If the dog is taking the item gently continue to play, and reward. 
When you think the dog is getting the game then add in the word give before taking the toy and giving the treat. 

To add in tugging. Tugging is only done for about 15 to 30 seconds at a time.

Sit the dog in front of you. Show him the tug toy and at first play the take and give game. Then ask the dog to take it and give a few tugging motions then ask for the give. Give the reward for him releasing that toy. Any time the dogs teeth touch skin or cloths stop the game and ignore the dog for a while.

You are teaching bite inhibition and building on impulse control. Many trainers use tug to reward their dogs in place of the food over time. You only want to do the tug for the 15 to 30 seconds max and get him to give nicely, as if you go on you lose the value you have built and risk the dog becoming over aroused and when over aroused they just can't listen well. You can repeat the game over for a few repetitions but again you do not want the dog to become aroused so end the game before it happens. Put that tug toy away and it only comes out when you want to play. 

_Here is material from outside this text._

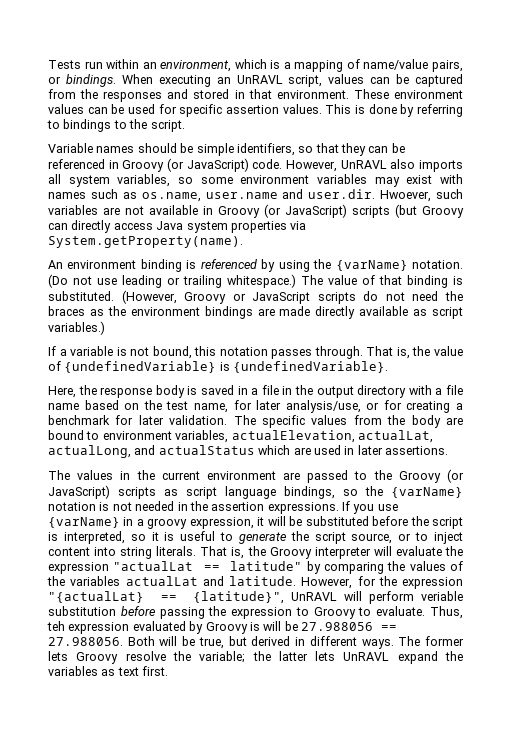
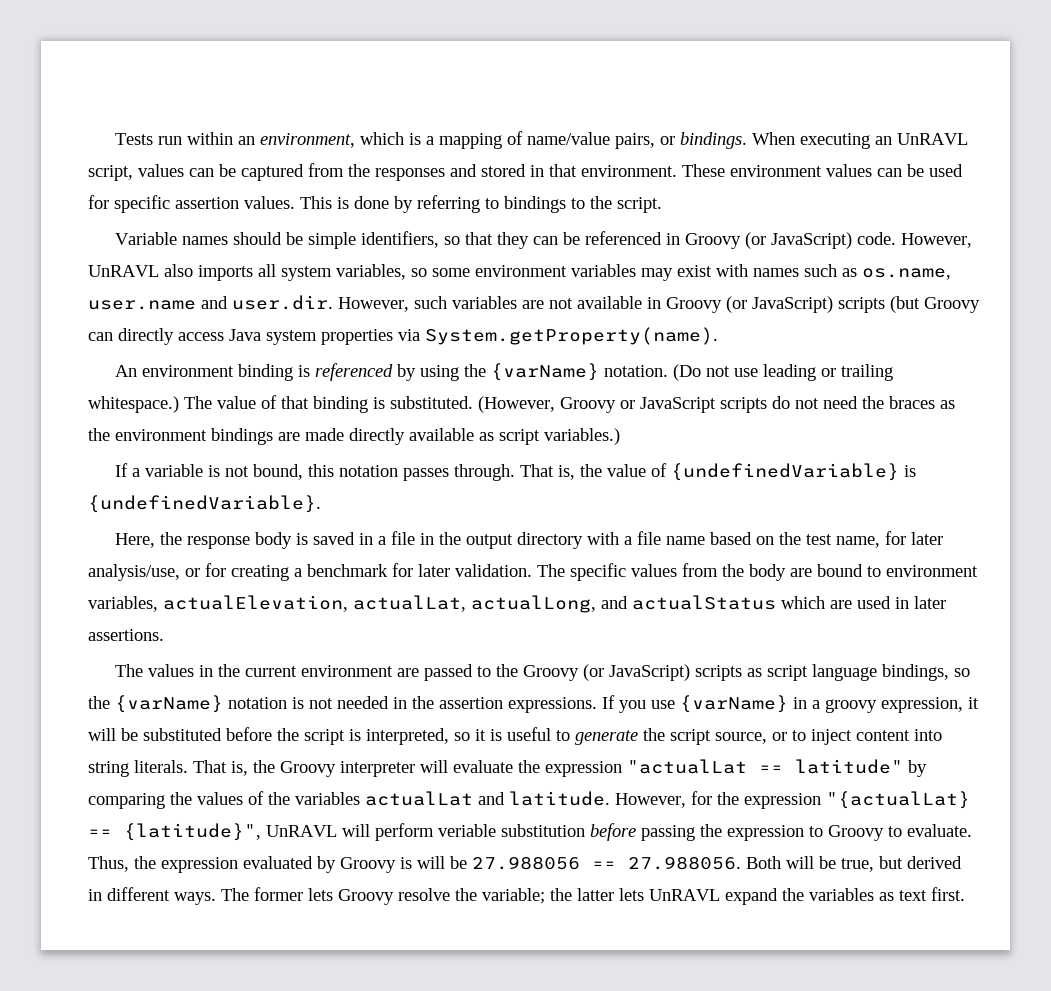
[380,190,432,202] Hwoever, -> [338,297,409,312] However,
[47,621,65,631] teh -> [134,856,156,869] the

From experience many trainers find that by using this fun game right after releasing the dog if you ask for commands that the dog knows you get really happy fast compliance. It becomes a win win situation.

Don't play the tug game around the kids because they will try to copy your actions and will end up getting hurt.


----------



## solinvictus (Oct 23, 2008)

"When playing he will bite onto my husband's arm [pretty hard too, he's left marks but never broken the skin] & then he'll pull away but bite onto his sweater & pull/yank. "

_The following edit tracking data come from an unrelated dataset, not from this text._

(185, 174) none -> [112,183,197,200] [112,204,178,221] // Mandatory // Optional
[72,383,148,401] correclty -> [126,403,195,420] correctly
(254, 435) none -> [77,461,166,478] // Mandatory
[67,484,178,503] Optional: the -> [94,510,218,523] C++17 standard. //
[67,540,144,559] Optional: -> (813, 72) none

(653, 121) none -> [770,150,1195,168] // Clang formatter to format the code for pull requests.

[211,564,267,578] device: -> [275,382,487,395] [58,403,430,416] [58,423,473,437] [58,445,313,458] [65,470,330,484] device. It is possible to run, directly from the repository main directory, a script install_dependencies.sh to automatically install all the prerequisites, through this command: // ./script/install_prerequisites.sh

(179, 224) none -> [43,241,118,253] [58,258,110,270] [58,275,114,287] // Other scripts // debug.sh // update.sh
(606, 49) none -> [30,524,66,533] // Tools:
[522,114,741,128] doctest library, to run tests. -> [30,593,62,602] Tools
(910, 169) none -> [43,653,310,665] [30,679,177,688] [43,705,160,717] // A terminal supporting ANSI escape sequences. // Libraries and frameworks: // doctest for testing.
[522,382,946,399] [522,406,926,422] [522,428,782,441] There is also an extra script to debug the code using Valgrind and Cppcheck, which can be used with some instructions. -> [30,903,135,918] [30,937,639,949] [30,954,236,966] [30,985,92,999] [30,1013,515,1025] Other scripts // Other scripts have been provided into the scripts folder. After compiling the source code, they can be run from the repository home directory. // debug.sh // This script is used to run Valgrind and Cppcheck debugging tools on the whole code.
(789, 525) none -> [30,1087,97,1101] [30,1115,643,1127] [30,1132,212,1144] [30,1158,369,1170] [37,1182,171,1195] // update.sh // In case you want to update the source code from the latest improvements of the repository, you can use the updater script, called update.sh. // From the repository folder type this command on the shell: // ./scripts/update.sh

He is playing with your husband the way puppies play with each other. He doesn't understand that people are a lot more sensitive. 
Any time he tries to play this way the adult needs to say too bad and walk away. Totally ignoring him. If this is done with consistency he will eventually figure out if I touch cloths or skin all fun stops. 
Try to play in a more calm manner and if you see him getting arroused it is time to do something quieter. 
It means we have to read them and be one or two steps ahead of them to prevent the over arrousal.

It really sounds like he is just a baby puppy in a big dog suit that the people before you somehow missed out on some of his training.


----------



## Marmalade (Feb 24, 2012)

Yes, I def. agree that he is just a puppy in a big dog suit. He LOVES to play, esp. with my husband. Hubby is always playing with our two boys & Cash just wants in on the fun time! 

I'm going to explain to my husband that he needs to stop playing & leave the room when Cash bites his arm or tugs on his sweater. Nipping that behavior in the bud is the first step, I think. Then we can work on teaching him to play a tugging game. 

Thank you!


----------



## nolefan (Nov 6, 2009)

Solinvictus, you give such terrific advice.... thanks for the time you spend on the forum. You're definitely a blessing here.


----------